Réne Magritte was born in Lessines, Belgium in 1898. From the age of 12, the young Magritte developed a love for Fantômas films, Edgar Allan Poe and painting. After the suicide of his mother, he moved to Brussels to study at the Académie des Beaux-Arts.

In 1926, Magritte sought to produce artwork that would, “challenge the real world” and he did. The artist created logic-defying paintings and collages that brought together elements of domestic items, landscapes and figures – men in bowler hats, female nudes – in staged settings. Singularly, each element was clear. However, when Magritte integrated the items and changed the dimensions, it had quixotic proportions, giving viewers pause.

The artist splintered “social norms and perceptual givens” in his pursuit of shifting the world’s perceptions. In 1927, he had a debut solo exhibit in Brussels at the Galerie la Centaurie. The show was a failure, according to the critics who described it as “cavernous” wherein numerous paintings were displaying bizarre scenes, with hints of eroticism. One such painting was The Menaced Assassin that portrayed a questionable possibility – a “vaudeville of violence.” However, it made the right people stand up and take notice.
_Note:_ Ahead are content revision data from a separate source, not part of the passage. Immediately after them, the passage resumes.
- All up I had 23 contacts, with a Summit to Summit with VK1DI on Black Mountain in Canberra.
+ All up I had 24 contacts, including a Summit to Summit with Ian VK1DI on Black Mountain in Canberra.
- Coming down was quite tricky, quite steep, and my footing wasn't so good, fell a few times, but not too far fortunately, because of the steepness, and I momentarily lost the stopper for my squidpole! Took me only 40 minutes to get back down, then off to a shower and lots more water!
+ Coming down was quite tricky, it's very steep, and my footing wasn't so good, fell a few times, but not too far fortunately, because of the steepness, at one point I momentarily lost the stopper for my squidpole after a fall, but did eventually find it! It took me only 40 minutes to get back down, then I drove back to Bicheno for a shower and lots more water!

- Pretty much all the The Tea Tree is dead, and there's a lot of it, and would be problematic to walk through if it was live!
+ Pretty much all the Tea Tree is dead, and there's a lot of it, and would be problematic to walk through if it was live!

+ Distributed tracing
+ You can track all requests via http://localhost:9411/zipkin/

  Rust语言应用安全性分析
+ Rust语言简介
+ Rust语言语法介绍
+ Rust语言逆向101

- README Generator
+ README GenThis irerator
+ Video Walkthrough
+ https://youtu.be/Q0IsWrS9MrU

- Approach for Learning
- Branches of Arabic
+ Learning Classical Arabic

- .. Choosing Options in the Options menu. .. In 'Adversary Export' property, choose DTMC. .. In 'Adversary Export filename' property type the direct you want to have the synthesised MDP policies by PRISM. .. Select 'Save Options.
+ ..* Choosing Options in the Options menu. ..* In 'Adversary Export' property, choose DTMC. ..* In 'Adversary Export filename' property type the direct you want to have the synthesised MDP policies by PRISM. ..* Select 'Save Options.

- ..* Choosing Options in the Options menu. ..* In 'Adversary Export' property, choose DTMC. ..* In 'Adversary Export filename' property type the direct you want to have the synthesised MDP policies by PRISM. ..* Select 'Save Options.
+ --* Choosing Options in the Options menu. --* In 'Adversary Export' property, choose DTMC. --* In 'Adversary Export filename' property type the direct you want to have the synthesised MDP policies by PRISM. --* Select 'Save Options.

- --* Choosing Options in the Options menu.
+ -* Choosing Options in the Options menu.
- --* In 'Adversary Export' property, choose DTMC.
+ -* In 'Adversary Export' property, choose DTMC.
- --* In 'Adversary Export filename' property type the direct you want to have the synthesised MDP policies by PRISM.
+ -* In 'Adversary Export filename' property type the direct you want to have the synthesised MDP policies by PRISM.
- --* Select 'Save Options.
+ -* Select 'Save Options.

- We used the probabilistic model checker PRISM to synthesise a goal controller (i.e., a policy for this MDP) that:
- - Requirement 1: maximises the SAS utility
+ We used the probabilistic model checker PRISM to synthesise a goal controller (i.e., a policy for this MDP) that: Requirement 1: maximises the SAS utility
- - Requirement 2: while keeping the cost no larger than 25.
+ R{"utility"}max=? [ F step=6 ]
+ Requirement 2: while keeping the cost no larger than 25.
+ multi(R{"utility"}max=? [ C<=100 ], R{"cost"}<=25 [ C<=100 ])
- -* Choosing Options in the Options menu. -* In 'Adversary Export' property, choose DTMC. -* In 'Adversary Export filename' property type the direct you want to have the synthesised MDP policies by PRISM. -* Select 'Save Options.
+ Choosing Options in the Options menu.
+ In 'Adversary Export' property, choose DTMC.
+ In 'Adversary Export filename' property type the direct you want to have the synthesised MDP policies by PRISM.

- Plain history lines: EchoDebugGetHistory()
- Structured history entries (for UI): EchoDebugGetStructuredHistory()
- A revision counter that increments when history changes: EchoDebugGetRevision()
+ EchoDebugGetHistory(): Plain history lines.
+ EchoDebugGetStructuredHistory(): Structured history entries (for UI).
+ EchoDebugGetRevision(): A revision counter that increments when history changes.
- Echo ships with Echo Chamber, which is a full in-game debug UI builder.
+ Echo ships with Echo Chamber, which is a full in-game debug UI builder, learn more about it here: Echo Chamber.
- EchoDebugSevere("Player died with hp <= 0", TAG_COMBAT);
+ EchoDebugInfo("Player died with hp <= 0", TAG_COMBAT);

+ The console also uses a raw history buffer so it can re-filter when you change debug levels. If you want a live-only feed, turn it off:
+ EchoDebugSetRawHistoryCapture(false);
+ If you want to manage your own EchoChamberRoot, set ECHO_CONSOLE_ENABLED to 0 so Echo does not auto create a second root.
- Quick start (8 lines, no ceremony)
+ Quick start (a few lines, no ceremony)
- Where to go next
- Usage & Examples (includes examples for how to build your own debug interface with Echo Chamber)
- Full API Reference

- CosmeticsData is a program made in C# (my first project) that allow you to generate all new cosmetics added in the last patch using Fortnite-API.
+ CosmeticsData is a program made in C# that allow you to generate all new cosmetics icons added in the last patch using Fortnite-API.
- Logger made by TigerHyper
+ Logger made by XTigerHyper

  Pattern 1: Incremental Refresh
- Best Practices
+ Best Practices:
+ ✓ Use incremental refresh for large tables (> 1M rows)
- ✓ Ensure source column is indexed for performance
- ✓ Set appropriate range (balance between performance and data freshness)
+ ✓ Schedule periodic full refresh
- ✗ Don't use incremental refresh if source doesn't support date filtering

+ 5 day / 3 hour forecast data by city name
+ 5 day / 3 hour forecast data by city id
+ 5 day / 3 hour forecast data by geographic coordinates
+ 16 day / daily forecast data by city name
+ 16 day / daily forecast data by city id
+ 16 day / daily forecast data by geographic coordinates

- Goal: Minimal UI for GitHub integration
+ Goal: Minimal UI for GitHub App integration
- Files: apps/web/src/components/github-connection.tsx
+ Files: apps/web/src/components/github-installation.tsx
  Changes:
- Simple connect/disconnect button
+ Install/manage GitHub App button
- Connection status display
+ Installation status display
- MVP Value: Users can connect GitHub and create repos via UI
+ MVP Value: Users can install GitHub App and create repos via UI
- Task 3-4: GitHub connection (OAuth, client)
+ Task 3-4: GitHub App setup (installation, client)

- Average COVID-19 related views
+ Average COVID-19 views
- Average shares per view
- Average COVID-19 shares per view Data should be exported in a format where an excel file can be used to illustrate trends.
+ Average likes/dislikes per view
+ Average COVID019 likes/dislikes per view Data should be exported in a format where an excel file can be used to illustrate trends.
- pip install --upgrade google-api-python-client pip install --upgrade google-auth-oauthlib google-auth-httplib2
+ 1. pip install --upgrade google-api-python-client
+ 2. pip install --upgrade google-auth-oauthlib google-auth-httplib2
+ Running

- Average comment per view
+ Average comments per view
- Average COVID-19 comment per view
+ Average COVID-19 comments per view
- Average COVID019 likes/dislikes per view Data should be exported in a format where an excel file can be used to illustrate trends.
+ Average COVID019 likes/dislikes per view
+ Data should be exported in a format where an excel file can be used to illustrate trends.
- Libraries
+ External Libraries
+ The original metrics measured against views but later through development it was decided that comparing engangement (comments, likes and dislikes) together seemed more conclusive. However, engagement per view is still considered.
After the Brussel’s show, Magritte traveled to Paris where he met other Surrealists as Salvador Dali, Joan Miró and André Breton. It was in the City of Lights where he created his first innovative paintings such as The Beneficial Promise or The Meaning of Night. Nevertheless, he was always on the periphery, and never assimilated so he returned to Brussels in 1930 where he continued his exploration of new imagery. Three years later, he began a series of paintings that provoked disturbing and unexpected associations between things that make the ordinary and daily life strange such as Collective Invention and Rape.

The Chicago exhibit concludes with Magritte in 1938 when two monumental events occurred in his artistic career.  British collector and poet, Edward James, commissioned Magritte to create three large paintings for the ballroom in his London residence which included La Reproduction Interdite (Not To Be Reproduced), Le Model Rouge (The Red Model ) and La Durée Poignardée (Time Transfixed). It was a critical turning point for the artist.

Secondly, with Europe on the brink of World War II, Magritte delivered his noted biographical lecture, La Ligne de Vie or Lifeline, a retrospective account wherein he evaluated his own growth and feats on what made him a Surrealist artist.

Continuously concerned about finances, the artist “mass-produced” editions of marketable paintings from his past in the 1940s. Fortunately, his early artwork had already secured him a place in the history books. Réne Magritte lived long enough to realize his significance in the art world when he was defined as a forerunner of Pop Art.

The Chicago exhibition reflects on Magritte’s most prolific years when his bold, almost cheeky experimentation bolstered his standing as a leading Surrealist artist. He applied everything from transformation to metamorphosis, constantly disturbing the balance between the natural world and artifice, fact and fiction, reality and surrealism. He was influential in the shift of surrealism to the Pop Art movement. Réne Magritte pushed the viewer to delve deeper into what they saw before them, to unveil the mystery, and look at what the image truly represented.